German towns launch trial to kick coal and gas from energy supply
Three Western German towns are launching a trial to run the
local energy supply without coal and gas, reports the newswire dpa in an
article carried by the Süddeutsche Zeitung.
Energy company E.ON plans to digitally connect
neighbourhoods in Essen, Bedburg and Kaisersesch by 2024 to balance supply and
demand. Sixty million euros will be invested in the project dubbed
“SmartQuart.”
Different forms of energy supply are being tested in the
project. Two neighbourhoods will experiment with local power generation using
wind and solar power as well as a central storage unit, while another will run
a trial using green hydrogen produced on-site.

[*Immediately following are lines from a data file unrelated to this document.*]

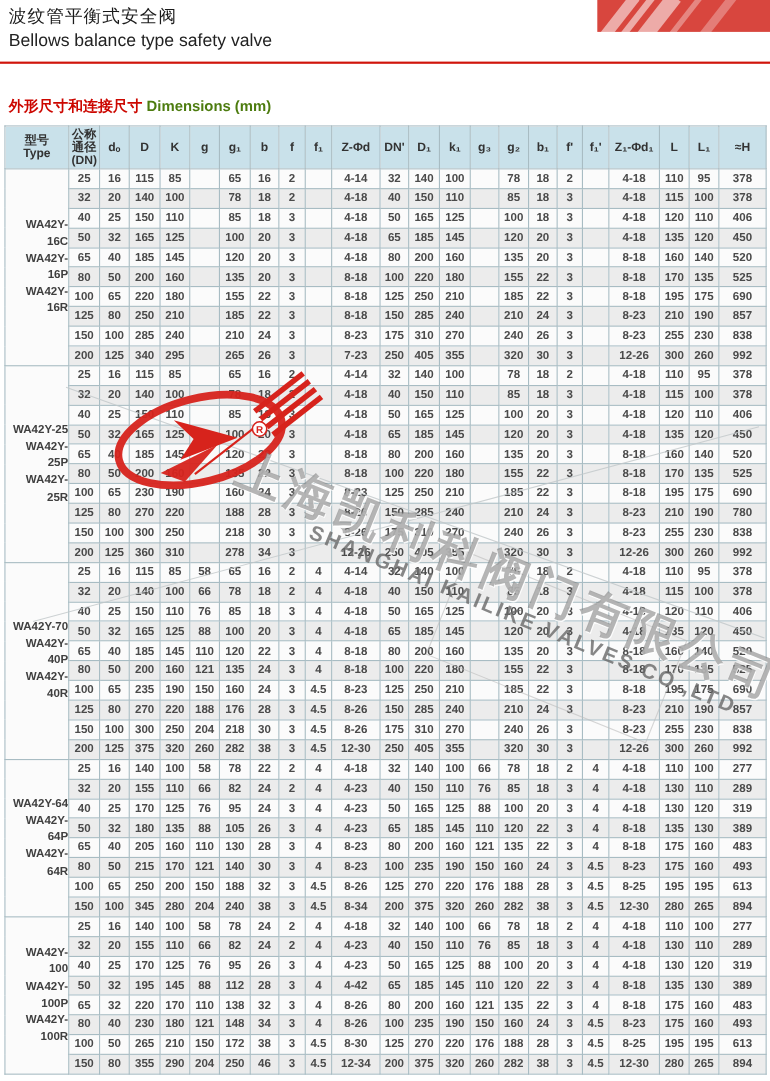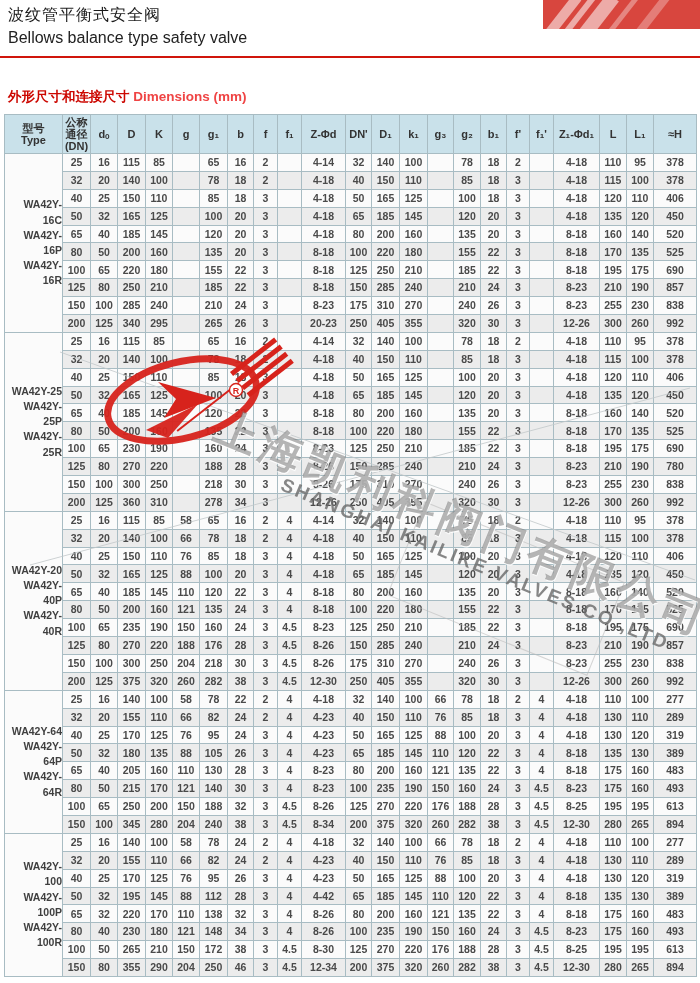--- a/index.html
+++ b/index.html
@@ -14,7 +14,7 @@
   .corner-art .s1{left:14px;} .corner-art .s2{left:32px;width:6px;} .corner-art .s3{left:48px;width:14px;}
   .corner-art .s4{left:76px;width:5px;background:rgba(255,255,255,.35);} .corner-art .s5{left:104px;width:8px;background:rgba(255,255,255,.3);}
   .sec-title{position:absolute;left:8px;top:88px;font-size:13.5px;font-weight:bold;}
-  .sec-title .zh{color:#cc0700;} .sec-title .en{color:#ef4444;}
+  .sec-title .zh{color:#cc0700;} .sec-title .en{color:#4d7c0f;}
   
   table.dim{position:absolute;left:4px;top:114px;width:692px;border-collapse:collapse;table-layout:fixed;padding-left:13px;}
   table.dim th,table.dim td{border:1px solid #a8bcc3;padding:0;text-align:center;vertical-align:middle;

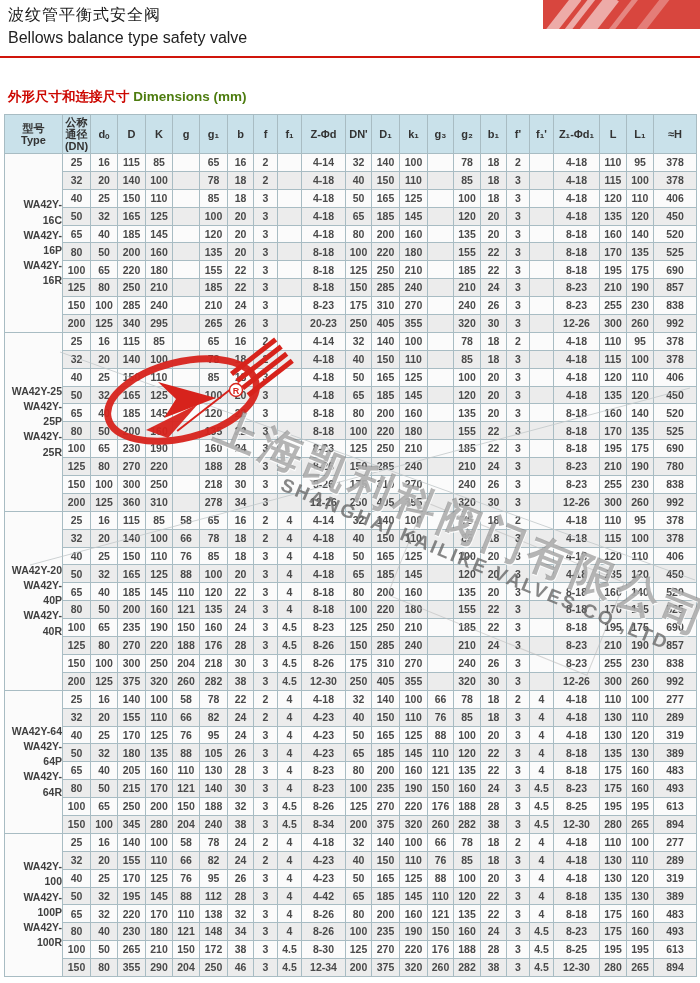--- a/index.html
+++ b/index.html
@@ -392,7 +392,7 @@
           <td>26</td>
           <td>3</td>
           <td></td>
-          <td>20-23</td>
+          <td>7-23</td>
           <td>250</td>
           <td>405</td>
           <td>355</td>

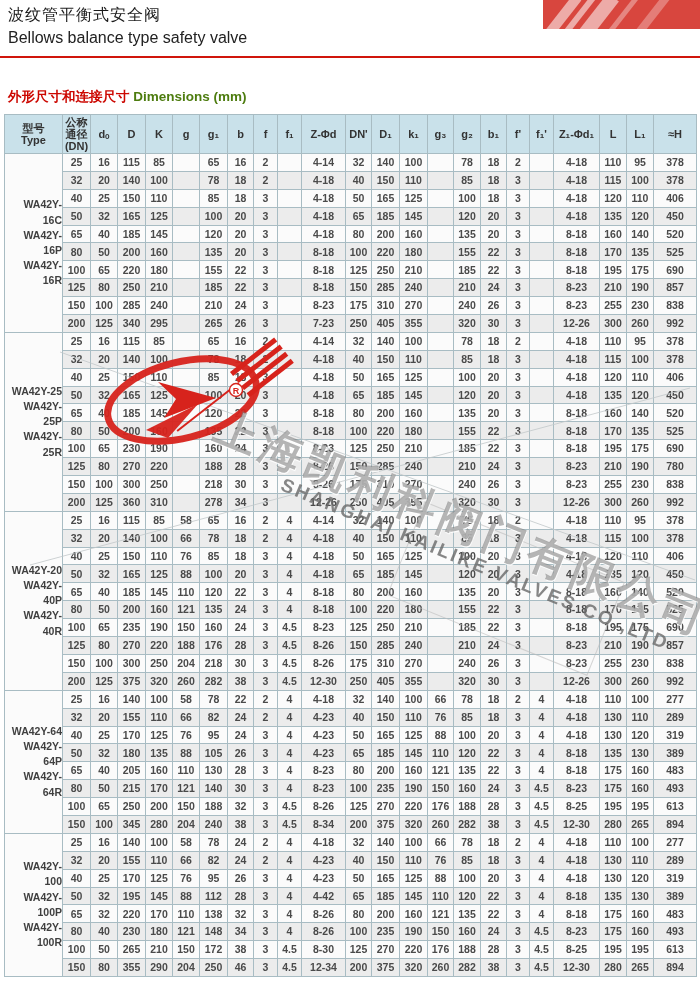--- a/index.html
+++ b/index.html
@@ -653,7 +653,7 @@
         </tr>
         <tr class="sec-start">
           <td class="model" rowspan="10">
-            <div>WA42Y-20</div>
+            <div>WA42Y-70</div>
             <div>WA42Y-40P</div>
             <div>WA42Y-40R</div>
           </td>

“The aim of the project is to make the use of fossil fuels
in the project neighbourhoods largely superfluous” and to turn the
neighbourhoods into energy transition players “as flexible parts of a future
energy system,” E.ON said in a press release.
“An important factor here is the decentralised sector
coupling at local level in the neighbourhoods in order to implement the energy
transition in the areas of mobility, heat and electricity.”
Andreas Feicht, state secretary at the federal energy and
economy ministry, called the project “the energy transition on a neighborhood
scale” that takes into account the various interests of citizens, local
authorities, planners, plant and network operators. State economy minister
Andreas Pinkwart said the project will provide “initial findings for
broad-based implementation in his state of North Rhine-Westphalia.”
Germany’s energy transition is a vast national project that
is reshaping the entire country. But, of course, it is also taking place on a
local level. With the shift to a decentralised energy system, renewable power
has been increasingly generated in, and often owned by, local communities.
Urban centres are where much of the country’s energy is
distributed and consumed. And as the energy transition expands its focus from
the power sector to heating, buildings and mobility, population centres will be
where crucial changes take place.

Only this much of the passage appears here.